Today Sam began having a minor breakdown and saying his eye hurt.  Within minutes we were up to our elbows in screaming, tears and flailing body parts.  We thought he had dirt or a lash in his eye that was bothering him.  We held him down, trying desperately to find the foreign object in his eye.  Nothing.  So off he went, still rubbing his eye and whining.  I told Jody there was something in there and we had to get it out.  

A flashlight, a warm washcloth and one screaming three year later, we saw the problem. A small group of his upper lashes had curled inward instead of out and were resting on his eye.  The washcloth didn't work so Jody had the idea to use a q-tip (probably from experience because Jody's lashes give him problems too) to gently wipe the lashes away. More screaming and flailing limbs and finally Jody swiped the lashes out of his eye and redirected them outward.  Sam was immediately grateful and giggling.

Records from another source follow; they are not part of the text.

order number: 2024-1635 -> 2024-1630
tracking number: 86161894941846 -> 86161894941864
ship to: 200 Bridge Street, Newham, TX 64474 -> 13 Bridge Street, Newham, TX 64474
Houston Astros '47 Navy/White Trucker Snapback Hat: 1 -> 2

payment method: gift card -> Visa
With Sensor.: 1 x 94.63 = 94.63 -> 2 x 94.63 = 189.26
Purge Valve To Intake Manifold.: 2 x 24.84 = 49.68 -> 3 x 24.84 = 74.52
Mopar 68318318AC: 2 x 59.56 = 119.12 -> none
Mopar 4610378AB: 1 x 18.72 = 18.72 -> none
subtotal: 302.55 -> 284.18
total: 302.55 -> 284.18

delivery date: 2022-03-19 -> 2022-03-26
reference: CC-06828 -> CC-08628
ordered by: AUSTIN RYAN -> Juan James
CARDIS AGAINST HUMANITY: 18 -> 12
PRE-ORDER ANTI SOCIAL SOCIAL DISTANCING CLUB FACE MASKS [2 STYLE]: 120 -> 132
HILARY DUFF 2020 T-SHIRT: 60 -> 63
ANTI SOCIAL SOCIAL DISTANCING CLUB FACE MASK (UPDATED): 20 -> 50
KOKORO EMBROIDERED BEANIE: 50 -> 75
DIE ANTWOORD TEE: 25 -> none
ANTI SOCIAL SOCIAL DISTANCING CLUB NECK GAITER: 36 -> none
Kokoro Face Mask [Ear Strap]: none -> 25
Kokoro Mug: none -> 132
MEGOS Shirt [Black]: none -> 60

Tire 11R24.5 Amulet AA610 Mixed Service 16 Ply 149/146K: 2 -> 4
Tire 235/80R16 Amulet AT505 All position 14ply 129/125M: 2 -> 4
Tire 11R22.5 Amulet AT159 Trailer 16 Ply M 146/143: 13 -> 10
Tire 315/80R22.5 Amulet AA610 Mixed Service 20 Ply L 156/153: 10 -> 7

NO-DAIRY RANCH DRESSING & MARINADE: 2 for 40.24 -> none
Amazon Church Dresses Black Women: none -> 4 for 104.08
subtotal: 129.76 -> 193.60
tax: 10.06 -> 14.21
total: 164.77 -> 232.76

He asked me, "Mama, why did my eyelashes do that?  Why did they hurt me?"  "Because, honey, your lashes are so long and a couple were accidentally poking in  your eye.  That's the price you pay for having those eyes, buddy."  He walked away unamused.

2.04.2010

Elephants

Because pizza just isn't as good if you don't surround your plate with a few friends...
And bath time isn't complete without those same friends lined up to watch you splash around...
Is there any doubt what Jack's favorite animal is?

2.03.2010

Clown

Sam went back to the dentist today to have his small cavity filled. He did an amazing job, no tears, lots of laughter and he followed directions so well. He was unbelievably brave and I fully expected a few breakdowns, but they never came. He was thrilled to receive a clown nose before he climbed into the chair and even insisted on bringing one home for Jack. My little clown, he made me proud today.

2.01.2010

February

February is here.  The love month.  And speaking of love, I sure love and adore this little boy.  Every sweet inch of him.
His free spirit.  His animated facial expressions.  The way he talks with his eyebrows.  The way he really enjoys every second of farm life.  The way he gives him self new names.  Like "Jack Santa Claus" and "Jack Dora Ball."  The way he feels so wonderful and warm after his bath.  The way he wakes up smiling every single morning.
The way he yells at the top of his lungs when he thinks Jody is going to turn Dora off.  The way he says hippopotamus.  The way he dresses himself.  His big brown eyes.  His tender heart.  His laugh.  His amazing ability to always make me smile.
My beautiful little boy.  Oh, how I love him.  Every thing about him.  From the top of his head, to his bright red shoes.  I adore him.